Copy, from the entries below, each line where the word "ndihmon" can be found.
##### Exercise input #####
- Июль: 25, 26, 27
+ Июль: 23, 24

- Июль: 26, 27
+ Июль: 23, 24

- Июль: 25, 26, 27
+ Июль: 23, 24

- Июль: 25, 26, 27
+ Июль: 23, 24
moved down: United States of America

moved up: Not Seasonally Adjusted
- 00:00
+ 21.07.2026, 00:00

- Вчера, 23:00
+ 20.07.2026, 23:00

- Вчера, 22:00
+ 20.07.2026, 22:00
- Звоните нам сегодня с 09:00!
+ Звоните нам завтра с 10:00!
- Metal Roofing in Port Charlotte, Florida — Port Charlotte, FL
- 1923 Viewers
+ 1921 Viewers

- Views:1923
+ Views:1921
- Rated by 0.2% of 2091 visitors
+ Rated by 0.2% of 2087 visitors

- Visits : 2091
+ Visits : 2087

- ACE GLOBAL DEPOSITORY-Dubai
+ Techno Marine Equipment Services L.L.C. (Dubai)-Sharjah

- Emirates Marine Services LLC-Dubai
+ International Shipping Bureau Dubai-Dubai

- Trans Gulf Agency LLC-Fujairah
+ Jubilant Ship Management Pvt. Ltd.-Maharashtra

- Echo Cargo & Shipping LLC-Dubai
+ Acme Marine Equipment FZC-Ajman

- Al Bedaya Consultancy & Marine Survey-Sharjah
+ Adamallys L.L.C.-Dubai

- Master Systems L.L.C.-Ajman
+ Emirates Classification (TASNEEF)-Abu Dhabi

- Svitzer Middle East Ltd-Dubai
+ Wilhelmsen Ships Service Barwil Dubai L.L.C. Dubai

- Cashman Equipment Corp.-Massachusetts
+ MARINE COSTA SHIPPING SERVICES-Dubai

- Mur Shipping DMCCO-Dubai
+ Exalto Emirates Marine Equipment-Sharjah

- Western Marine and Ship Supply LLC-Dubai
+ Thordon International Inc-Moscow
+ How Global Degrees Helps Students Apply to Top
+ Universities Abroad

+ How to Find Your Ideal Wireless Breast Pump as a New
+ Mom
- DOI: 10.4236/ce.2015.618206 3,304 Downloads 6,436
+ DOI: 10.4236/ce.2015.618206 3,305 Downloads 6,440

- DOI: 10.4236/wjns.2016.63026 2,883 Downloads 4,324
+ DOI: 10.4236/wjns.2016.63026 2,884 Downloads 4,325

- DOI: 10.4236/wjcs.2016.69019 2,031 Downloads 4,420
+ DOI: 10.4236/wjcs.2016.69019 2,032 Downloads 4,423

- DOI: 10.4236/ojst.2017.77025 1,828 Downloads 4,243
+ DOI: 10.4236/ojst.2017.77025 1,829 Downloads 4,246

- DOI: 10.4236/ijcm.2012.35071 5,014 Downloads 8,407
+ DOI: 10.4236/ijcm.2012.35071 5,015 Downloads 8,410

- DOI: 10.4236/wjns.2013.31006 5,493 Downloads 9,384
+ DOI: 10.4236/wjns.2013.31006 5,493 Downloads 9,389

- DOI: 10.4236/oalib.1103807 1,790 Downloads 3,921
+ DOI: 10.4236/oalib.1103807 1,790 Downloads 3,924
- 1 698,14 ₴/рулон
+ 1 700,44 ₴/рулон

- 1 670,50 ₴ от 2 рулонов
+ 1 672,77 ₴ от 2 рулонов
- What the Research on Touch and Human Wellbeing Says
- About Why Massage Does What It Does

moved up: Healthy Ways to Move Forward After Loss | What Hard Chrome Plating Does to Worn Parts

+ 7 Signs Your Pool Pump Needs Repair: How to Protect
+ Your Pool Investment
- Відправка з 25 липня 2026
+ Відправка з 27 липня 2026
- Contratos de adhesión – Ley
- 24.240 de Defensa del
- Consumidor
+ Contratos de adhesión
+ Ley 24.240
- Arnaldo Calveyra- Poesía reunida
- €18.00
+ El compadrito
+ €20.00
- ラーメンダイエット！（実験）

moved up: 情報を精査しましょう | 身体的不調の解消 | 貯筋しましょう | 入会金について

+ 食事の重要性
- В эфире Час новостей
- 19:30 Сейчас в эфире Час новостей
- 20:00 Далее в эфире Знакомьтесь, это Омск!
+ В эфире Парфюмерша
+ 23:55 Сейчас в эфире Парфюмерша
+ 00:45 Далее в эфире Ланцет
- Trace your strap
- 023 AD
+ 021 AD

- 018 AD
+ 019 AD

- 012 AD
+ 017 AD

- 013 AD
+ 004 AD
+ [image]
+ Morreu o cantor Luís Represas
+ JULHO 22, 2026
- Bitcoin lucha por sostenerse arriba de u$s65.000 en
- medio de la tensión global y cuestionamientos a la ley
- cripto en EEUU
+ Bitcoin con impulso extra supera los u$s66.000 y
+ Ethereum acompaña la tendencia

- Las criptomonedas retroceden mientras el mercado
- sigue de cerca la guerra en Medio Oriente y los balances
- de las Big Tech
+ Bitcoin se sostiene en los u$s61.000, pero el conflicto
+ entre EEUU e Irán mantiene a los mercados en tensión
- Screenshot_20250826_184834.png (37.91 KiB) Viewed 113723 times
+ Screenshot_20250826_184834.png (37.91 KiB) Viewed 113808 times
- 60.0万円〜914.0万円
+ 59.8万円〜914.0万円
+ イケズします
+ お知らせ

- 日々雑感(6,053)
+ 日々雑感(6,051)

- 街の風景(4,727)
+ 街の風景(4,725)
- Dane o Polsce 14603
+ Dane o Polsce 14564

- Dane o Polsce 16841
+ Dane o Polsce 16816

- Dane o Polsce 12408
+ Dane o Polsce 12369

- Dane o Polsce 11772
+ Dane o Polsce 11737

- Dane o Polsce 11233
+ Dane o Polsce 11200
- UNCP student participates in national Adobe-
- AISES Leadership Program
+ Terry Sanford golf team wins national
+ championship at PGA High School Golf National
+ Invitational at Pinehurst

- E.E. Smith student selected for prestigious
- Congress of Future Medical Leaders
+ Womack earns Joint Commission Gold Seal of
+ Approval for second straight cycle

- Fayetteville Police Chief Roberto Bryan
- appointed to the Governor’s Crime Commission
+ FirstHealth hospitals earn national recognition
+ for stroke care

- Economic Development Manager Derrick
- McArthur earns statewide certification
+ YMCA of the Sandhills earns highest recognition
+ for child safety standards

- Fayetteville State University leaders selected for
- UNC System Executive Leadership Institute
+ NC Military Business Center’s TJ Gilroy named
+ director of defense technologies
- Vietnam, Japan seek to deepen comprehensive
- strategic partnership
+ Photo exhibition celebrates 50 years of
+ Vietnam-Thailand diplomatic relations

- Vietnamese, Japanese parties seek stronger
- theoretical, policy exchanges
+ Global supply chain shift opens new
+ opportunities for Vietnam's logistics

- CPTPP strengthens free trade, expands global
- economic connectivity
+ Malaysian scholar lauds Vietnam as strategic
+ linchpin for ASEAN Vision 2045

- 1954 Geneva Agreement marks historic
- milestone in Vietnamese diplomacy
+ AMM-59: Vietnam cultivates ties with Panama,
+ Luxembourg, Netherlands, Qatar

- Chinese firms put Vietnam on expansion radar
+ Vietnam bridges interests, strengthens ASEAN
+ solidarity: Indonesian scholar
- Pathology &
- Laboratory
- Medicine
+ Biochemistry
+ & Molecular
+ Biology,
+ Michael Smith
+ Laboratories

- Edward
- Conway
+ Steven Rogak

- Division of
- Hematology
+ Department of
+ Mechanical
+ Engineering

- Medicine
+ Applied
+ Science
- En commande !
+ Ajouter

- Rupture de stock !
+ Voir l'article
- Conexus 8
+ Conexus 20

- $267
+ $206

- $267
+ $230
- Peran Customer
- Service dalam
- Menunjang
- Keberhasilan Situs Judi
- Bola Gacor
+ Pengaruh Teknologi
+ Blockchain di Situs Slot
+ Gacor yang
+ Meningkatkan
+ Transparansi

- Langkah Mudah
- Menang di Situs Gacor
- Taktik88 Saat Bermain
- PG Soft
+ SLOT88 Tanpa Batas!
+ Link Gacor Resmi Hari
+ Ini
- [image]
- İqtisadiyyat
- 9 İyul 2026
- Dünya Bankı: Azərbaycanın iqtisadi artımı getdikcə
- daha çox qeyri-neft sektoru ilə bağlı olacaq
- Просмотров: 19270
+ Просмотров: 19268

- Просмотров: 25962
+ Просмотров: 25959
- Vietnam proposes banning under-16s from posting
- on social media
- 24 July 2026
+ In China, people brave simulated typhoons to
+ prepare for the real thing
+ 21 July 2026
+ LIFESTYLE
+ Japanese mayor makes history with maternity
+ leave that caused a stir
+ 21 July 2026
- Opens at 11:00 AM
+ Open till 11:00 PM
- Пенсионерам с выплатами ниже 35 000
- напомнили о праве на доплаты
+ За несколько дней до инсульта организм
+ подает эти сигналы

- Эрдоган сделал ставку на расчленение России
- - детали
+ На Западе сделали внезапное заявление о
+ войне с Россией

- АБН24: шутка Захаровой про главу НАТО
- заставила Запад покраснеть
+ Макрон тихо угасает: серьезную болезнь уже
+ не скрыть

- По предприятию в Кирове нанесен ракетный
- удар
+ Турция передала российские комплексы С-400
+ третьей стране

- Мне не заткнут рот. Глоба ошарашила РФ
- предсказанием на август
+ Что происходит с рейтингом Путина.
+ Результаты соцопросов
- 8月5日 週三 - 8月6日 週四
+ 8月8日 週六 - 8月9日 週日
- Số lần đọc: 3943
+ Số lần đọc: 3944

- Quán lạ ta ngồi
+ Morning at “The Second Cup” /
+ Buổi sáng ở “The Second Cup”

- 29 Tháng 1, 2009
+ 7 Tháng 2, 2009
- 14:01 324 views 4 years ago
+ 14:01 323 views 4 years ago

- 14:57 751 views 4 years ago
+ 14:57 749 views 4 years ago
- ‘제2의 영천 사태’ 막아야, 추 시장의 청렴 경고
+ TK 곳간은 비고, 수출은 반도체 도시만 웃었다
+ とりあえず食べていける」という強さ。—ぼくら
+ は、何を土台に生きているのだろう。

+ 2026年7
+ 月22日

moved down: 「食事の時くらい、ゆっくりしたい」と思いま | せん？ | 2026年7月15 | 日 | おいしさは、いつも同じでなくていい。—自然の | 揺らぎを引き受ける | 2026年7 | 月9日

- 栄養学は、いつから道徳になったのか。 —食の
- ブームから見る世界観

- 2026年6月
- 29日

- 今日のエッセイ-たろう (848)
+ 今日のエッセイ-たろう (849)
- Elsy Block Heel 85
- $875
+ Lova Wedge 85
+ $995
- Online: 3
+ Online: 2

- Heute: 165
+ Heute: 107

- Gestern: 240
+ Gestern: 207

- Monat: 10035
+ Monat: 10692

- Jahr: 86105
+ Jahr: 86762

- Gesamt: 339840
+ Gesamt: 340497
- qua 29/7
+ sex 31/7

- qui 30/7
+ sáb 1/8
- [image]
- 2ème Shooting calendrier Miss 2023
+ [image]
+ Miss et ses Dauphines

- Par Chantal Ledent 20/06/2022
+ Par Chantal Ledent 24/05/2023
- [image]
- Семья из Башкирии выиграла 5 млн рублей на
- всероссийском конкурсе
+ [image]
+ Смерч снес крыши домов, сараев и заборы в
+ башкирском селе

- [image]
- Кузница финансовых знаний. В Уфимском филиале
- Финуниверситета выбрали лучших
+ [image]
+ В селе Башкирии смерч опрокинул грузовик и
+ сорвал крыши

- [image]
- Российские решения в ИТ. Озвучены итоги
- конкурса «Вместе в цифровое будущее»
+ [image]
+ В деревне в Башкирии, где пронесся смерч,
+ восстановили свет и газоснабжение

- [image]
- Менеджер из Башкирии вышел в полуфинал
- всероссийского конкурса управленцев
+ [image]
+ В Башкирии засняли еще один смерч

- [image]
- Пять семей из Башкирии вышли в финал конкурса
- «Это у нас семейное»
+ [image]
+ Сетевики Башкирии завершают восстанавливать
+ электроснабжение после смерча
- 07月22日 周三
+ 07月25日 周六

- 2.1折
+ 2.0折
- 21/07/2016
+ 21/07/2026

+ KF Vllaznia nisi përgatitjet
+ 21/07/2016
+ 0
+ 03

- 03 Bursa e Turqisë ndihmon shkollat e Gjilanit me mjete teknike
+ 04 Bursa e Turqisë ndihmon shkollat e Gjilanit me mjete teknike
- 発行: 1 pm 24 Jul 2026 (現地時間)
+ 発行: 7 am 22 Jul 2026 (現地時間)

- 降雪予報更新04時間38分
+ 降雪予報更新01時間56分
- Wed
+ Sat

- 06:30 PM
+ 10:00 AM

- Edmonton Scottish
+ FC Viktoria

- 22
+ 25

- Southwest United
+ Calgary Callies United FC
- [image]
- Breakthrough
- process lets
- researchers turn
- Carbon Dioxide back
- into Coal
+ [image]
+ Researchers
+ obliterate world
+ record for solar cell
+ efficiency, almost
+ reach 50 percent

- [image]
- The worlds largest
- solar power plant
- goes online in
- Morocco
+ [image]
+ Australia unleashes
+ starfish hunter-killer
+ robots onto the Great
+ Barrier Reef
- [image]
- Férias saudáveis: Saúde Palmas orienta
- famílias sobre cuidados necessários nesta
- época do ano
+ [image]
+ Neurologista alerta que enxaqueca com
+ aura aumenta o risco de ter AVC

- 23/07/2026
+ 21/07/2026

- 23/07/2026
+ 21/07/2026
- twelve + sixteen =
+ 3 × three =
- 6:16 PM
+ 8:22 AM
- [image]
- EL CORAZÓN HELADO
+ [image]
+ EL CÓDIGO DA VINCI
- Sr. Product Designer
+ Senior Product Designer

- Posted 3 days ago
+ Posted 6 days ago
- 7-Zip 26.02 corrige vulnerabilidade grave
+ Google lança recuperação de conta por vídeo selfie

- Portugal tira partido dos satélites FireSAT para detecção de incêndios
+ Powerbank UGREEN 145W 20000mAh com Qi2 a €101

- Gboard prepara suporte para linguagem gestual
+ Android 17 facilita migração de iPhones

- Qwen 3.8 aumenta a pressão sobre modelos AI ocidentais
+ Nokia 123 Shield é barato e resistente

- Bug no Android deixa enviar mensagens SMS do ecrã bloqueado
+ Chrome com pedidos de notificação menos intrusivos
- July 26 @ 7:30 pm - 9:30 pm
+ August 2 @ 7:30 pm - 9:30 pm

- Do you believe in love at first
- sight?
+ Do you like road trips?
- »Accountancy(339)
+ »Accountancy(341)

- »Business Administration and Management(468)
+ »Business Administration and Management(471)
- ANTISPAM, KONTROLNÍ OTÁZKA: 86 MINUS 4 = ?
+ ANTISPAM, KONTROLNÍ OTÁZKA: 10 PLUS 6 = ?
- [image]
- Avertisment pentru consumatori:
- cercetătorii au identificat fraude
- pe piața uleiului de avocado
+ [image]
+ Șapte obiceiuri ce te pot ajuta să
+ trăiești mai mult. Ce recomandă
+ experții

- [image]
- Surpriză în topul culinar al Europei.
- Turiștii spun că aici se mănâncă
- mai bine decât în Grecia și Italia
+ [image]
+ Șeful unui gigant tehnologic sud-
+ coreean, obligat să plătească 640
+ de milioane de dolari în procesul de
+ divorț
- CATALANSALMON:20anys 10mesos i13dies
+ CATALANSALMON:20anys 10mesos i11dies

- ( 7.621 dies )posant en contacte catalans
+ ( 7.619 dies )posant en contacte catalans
#####
__Response to this exercise__.
- 03 Bursa e Turqisë ndihmon shkollat e Gjilanit me mjete teknike
+ 04 Bursa e Turqisë ndihmon shkollat e Gjilanit me mjete teknike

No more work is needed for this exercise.